Cousin Geri lives in Arizona, so I’ve only really met her twice. We’re still family, though, which gives her the right to be nosy and obnoxious.
“It’s OK not to cry right now,” she told me at the wake as I took a gulp from my beer and stared at an imaginary point of interest just behind her head. “But it’s unhealthy to bottle up your emotions. Go ahead. Let them out.” I nodded and walked away, shaking my head.
My grandmother died on a Saturday night in August 2010 having margaritas on the beach. She was 91 years old. As deaths go, it’s a pretty enviable one. I was living in Washington DC for the summer. My boyfriend Hector and I were trying to find a restaurant in Foggy Bottom and had just realized we were walking the wrong direction when my mom called to tell me.
“Honey, I have some bad news,” she said. I knew to take her seriously, because my family only uses pet names to soften the impact of things like dead cats and college rejection letters.
“Grandma can’t be dead,” I explained. “I just saw her on Wednesday.” A woman passing on the street shot us a sideways glance: me crying and yelling into the phone, Hector looking bewildered and patting me on the shoulder. She sped up.
When I was done on the phone, I realized we were still standing in the middle of the sidewalk where I had first gotten the call.
“Do you want to go home?” asked Hector.
“I want ice cream,” I said.
So we got ice cream at Cone E Island, an establishment whose name seemed inappropriately cheeky for the situation at hand. We ate and walked until we hit Chinatown, which was equally jarring with its neon lights and throngs of people. After stopping at a restaurant for lo mein because we had totally forgotten about dinner, we headed back to my summer sublet in Van Ness. Once there, Hector and I laid down on my makeshift bed – an Ikea futon pad on the floor in the corner of my room – and went to sleep.

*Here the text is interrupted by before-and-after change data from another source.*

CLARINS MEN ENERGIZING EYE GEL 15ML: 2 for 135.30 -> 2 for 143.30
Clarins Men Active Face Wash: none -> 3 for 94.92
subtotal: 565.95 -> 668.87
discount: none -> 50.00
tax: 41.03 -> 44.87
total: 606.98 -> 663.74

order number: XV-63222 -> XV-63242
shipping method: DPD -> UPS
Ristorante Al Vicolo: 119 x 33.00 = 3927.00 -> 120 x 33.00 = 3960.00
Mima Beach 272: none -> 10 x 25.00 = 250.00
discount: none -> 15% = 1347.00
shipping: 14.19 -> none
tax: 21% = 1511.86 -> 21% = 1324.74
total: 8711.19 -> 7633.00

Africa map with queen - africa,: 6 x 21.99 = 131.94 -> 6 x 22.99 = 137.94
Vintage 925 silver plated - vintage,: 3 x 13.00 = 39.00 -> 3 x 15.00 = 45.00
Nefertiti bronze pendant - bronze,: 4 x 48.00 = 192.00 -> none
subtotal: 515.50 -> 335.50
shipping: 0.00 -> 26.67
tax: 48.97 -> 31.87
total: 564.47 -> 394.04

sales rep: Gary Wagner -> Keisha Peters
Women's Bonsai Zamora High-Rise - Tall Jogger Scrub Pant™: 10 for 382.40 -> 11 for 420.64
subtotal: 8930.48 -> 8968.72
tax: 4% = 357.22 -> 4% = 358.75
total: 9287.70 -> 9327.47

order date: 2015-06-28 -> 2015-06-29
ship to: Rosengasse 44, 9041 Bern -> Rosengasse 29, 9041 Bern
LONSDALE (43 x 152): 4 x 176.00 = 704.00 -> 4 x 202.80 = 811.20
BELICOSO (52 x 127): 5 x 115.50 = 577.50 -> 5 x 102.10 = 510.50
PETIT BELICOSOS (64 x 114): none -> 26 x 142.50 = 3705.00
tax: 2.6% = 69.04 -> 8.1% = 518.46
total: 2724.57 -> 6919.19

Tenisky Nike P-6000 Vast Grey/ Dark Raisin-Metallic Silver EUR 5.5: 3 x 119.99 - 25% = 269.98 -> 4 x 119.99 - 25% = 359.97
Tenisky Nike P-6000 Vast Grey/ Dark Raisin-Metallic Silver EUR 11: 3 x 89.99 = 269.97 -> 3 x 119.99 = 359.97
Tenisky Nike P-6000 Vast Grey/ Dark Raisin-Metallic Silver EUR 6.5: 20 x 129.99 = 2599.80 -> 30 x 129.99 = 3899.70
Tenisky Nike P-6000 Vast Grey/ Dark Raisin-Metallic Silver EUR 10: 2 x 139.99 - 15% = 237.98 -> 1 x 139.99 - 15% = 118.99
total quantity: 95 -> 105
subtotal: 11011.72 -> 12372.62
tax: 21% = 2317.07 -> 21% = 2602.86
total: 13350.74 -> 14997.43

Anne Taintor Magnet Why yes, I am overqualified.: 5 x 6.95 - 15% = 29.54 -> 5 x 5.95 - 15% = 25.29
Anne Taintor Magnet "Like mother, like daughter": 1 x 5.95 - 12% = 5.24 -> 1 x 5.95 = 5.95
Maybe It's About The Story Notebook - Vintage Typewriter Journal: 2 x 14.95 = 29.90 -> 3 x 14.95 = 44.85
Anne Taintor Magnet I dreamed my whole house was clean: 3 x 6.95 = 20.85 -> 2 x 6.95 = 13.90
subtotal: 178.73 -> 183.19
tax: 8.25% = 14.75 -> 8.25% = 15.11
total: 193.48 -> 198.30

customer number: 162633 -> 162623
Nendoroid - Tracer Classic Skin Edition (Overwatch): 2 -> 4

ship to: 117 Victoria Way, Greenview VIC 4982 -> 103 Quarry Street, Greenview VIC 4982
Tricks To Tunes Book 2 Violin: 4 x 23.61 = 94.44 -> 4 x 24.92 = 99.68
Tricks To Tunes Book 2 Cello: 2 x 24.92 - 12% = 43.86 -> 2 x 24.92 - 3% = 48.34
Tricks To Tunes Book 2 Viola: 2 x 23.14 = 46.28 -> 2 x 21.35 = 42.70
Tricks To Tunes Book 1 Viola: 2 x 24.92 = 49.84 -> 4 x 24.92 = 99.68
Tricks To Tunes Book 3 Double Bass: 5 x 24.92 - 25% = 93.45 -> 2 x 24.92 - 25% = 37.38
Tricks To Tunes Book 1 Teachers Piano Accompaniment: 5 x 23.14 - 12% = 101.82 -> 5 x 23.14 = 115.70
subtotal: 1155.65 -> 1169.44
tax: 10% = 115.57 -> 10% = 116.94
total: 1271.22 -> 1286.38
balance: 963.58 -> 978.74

“We’re going to have cookies and coffee at the memorial service? The memorial service, the one on September 11, is going to have cookies?”
Yes, my mother said.
“So really we’re throwing a party. For Grandma. On September 11.”
She turned down the volume on the TV and slowly turned her head to look at me.
“If it’s a party, why don’t we just bake her a cake? You know, just write ‘Welcome to Heaven’ on it?”
When I thought that one over in my head, I had anticipated at least a snort or a groan. She just kept staring at me – not with anger or sadness, but with genuine concern.
“Fine. Grandma would’ve liked my joke.”
Her expression softened and she smiled. It was small, but it was something.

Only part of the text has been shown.